Selon Jean-Luc Schaffhauser, ses liens avec la Russie sont beaucoup plus anciens que ses relations avec le Front national. « Un lien d’amitié fondé sur l’idée d’Europe indépendante », affirme-t-il considérant que le concept « d’occident » est faux.
« L’homme des missions impossibles »
Également conseiller municipal et communautaire à Strasbourg, cet ancien consultant international est un électron libre de l’extrême droite. Il n’est ni adhérent du Front national ni du Rassemblement Bleu Marine – l’association de Marine Le Pen affiliée au FN – bien que sa fiche sur le site du parlement européen le mentionne. Pour lui, c’est avant tout une question d’indépendance : « Je suis serviteur de l’État, pas d’un parti », explique-t-il.
Selon le Front national, c’est la frilosité des banques françaises qui a poussé le parti à chercher des financements à l’étranger. Pour Jean-Luc Schaffhauser, le coupable est Nicolas Sarkozy avec l’affaire de ses comptes de campagne pour l’élection présidentielle de 2012. « Sarkozy nous a fait beaucoup de tord », souligne-t-il.

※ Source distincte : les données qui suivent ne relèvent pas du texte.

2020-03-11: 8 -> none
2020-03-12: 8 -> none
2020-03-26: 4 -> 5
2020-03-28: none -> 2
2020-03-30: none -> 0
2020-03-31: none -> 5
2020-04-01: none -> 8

Assemblée nationale et Parlement européen y mettent leur grain de sel
A Paris comme à Bruxelles, l’emprunt russe du Front national ne laisse personne indifférent. Ainsi un député socialiste à l’Assemblée nationale a demandé le 2 décembre qu’une commission d’enquête parlementaire soit créée. « Les conditions de ces prêts, ainsi que l’origine exclusivement russe des fonds, posent une question majeure dont le Parlement doit se saisir », a-t-il déclaré à l’AFP.
En effet, selon le code électoral, « aucun candidat ne peut recevoir, directement ou indirectement, pour quelque dépense que ce soit, des contributions ou aides matérielles d’un Etat étranger ou d’une personne morale de droit étranger ».

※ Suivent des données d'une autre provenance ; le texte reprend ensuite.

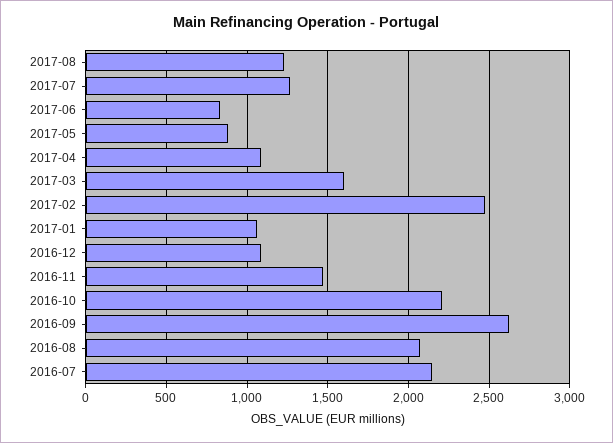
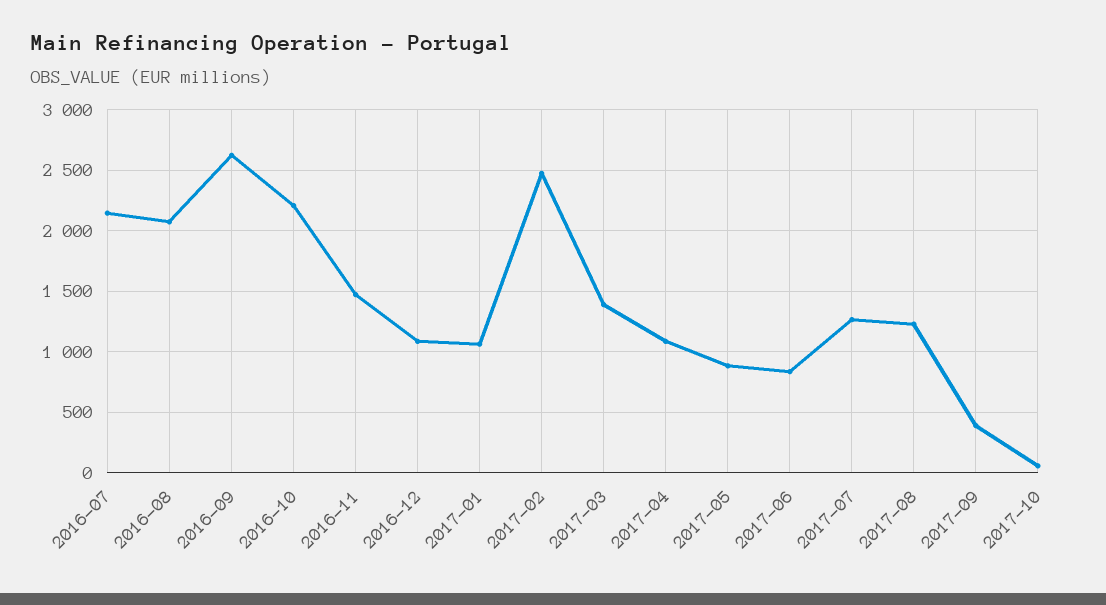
2017-03: 1600 -> 1400
2017-09: none -> 400
2017-10: none -> 50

Par ailleurs, selon un article de Médiapart paru le 3 décembre et repris par Rue89 Strasbourg, le président du Parlement européen, Martin Schulz, devrait demander une enquête sur le rôle joué par Jean-Luc Schaffhauser dans l’octroi de l’emprunt russe au Front national. Ce n’est pas tant sur l’emprunt que le Parlement européen se pose des questions que sur la rémunération à hauteur de 100.000 euros de compensation qu’il a touchés en tant que consultant.
En effet, dans sa déclaration d’intérêt, le député indique bien avoir exercé la profession de consultant pendant les trois années précédant son élection mais ne l’indique pas dans le tableau concernant les activités régulières menées en parallèle de son mandat ni dans celui des activités extérieures occasionnelles.
Poutine, un modèle pour le Front national
La sympathie de Marine Le Pen pour la Russie de Poutine est connue de longue date. Dans une interview accordée à la chaîne Euronews, la patronne du Front national est revenue sur l’admiration qu’elle porte à Vladimir Poutine. Elle a ainsi indiqué avoir vu d’un « bon œil l’arrivée d’un gouvernement qui a mis au pas les apparatchiks et qui a développé un patriotisme économique. »
Elle explique ainsi admirer que le président russe « ait réussi à rendre à une grande nation qui a été tout de même humiliée et persécutée pendant 70 ans, une fierté, une joie de vivre ».
Enfin, Marine Le Pen accuse l’Union européenne d’avoir jeté la Crimée dans les bras de Vladimir Poutine. « Je pense que la Crimée ne serait pas revenue à la Russie si en Ukraine l’Union européenne n’avait pas poussé en reconnaissant un gouvernement qui était en l’occurrence totalement illégitime. L’Union européenne a commis une erreur majeure », a-t-elle déclaré.
Une position que défendent aussi ses collègues du Front national. Ainsi l’eurodéputé Jean-Luc Schaffhauser a déclaré en plénière en octobre dernier « dans quelques années, c’est la population de l’ouest après celle de l’est de l’Ukraine qui saura que l’Union et ses institutions européennes apportent l’instabilité politique et économique ».
Début novembre il s’est d’ailleurs rendu dans la région du Donbass en Ukraine en tant qu’observateur des élections organisées le 2 novembre par les séparatistes du Donbass à l’est de l’Ukraine. Un déplacement fait en dehors de tout mandat officiel du Parlement européen.